Count the lines of the data that have the word "truth", then report the number without anything else.

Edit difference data
____________________

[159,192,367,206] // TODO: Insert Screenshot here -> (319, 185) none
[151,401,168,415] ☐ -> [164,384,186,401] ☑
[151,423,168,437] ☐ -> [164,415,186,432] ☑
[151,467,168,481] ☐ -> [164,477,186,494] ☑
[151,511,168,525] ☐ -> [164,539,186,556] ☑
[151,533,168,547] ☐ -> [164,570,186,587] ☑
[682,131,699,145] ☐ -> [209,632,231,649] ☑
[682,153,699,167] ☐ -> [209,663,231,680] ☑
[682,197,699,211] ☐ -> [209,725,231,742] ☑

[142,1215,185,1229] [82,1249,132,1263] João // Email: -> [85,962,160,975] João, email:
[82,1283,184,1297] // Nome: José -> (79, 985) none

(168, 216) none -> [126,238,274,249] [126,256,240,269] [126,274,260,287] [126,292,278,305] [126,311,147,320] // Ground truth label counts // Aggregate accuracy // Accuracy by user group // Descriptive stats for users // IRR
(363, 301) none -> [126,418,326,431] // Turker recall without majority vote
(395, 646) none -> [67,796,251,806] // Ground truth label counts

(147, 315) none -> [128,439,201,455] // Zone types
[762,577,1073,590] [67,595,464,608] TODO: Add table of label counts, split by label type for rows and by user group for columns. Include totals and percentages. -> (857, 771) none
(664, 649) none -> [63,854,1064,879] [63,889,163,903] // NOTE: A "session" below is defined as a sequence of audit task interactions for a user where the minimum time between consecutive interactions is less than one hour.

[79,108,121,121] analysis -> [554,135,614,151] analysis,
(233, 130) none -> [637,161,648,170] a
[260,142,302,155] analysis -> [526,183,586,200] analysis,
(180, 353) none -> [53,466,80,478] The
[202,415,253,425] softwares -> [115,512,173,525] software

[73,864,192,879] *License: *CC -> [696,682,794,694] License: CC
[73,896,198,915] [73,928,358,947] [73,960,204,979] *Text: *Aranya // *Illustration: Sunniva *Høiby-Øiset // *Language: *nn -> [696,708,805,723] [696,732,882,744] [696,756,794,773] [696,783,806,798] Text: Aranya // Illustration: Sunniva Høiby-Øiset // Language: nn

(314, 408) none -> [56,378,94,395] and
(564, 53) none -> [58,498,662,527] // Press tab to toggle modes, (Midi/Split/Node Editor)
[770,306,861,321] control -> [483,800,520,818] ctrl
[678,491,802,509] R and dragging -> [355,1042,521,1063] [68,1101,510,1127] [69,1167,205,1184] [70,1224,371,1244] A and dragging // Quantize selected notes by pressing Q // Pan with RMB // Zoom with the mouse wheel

____________________

> _Task response_
2